TASK PROMPT:
Please return, word for word, the line containing "c0.8,1.8 1.2,3.6 1,5.4" and each line after it through the end of the data below, and nothing else.
─── DATA IN THIS EXERCISE ───
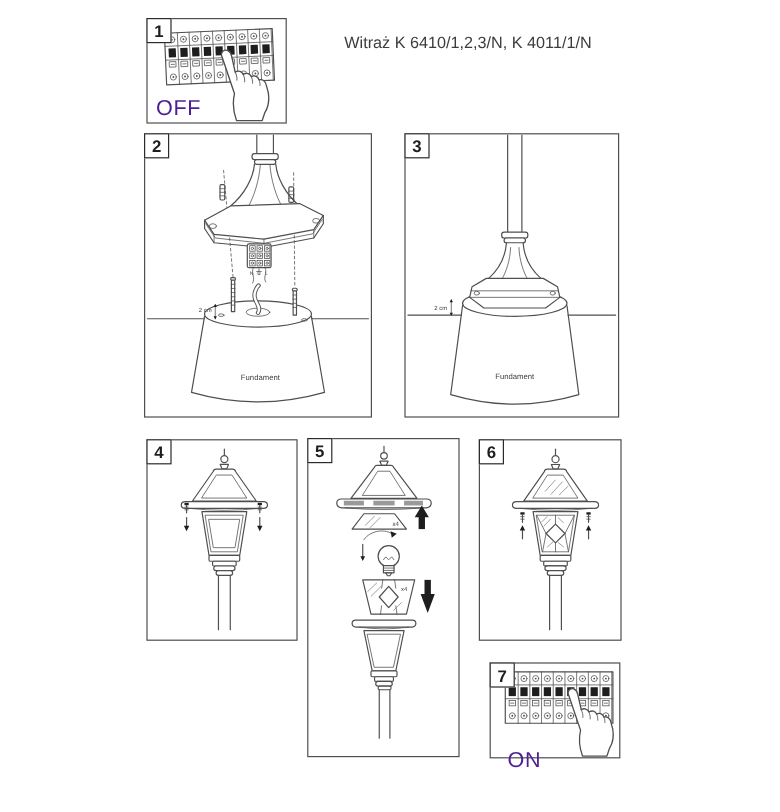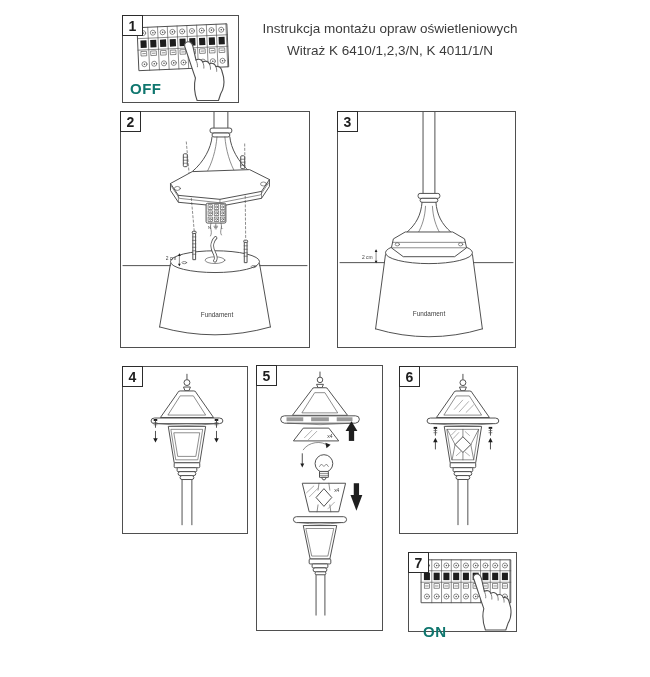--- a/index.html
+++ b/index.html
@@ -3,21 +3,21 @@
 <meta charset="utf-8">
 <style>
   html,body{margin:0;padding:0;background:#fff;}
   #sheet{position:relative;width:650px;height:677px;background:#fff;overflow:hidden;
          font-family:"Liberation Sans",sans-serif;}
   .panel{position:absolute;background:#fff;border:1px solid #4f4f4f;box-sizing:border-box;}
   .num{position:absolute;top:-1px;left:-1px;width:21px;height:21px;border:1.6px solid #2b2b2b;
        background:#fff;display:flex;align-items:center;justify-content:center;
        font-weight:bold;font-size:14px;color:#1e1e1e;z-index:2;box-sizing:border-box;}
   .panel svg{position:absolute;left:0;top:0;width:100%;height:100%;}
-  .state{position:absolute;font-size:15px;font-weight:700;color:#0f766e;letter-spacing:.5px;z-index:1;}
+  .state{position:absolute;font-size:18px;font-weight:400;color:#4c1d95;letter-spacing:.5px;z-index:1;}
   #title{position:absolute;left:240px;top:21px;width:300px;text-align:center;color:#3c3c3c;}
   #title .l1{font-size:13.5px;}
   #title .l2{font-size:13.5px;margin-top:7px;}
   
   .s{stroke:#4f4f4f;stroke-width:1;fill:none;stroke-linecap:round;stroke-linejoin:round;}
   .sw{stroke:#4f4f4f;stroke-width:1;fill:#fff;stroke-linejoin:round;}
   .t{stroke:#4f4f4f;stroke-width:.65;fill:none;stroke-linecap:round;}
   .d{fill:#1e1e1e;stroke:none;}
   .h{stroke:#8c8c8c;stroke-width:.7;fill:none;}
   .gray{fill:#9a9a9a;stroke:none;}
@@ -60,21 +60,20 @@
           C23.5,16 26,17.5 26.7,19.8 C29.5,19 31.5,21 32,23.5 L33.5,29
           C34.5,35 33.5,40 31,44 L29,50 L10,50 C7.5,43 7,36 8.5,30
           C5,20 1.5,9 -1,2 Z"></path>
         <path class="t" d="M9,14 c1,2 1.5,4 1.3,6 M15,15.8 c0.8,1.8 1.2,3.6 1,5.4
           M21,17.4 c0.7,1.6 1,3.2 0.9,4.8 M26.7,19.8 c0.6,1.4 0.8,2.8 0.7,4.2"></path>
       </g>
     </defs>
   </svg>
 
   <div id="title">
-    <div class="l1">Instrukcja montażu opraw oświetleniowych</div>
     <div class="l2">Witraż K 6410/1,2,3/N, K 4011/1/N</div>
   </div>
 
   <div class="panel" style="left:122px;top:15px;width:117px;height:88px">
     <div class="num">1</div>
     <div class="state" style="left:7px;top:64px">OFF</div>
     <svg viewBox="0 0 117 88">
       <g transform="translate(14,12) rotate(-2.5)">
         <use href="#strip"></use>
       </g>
───
RESPONSE:
         <path class="t" d="M9,14 c1,2 1.5,4 1.3,6 M15,15.8 c0.8,1.8 1.2,3.6 1,5.4
           M21,17.4 c0.7,1.6 1,3.2 0.9,4.8 M26.7,19.8 c0.6,1.4 0.8,2.8 0.7,4.2"></path>
       </g>
     </defs>
   </svg>
 
   <div id="title">
-    <div class="l1">Instrukcja montażu opraw oświetleniowych</div>
     <div class="l2">Witraż K 6410/1,2,3/N, K 4011/1/N</div>
   </div>
 
   <div class="panel" style="left:122px;top:15px;width:117px;height:88px">
     <div class="num">1</div>
     <div class="state" style="left:7px;top:64px">OFF</div>
     <svg viewBox="0 0 117 88">
       <g transform="translate(14,12) rotate(-2.5)">
         <use href="#strip"></use>
       </g>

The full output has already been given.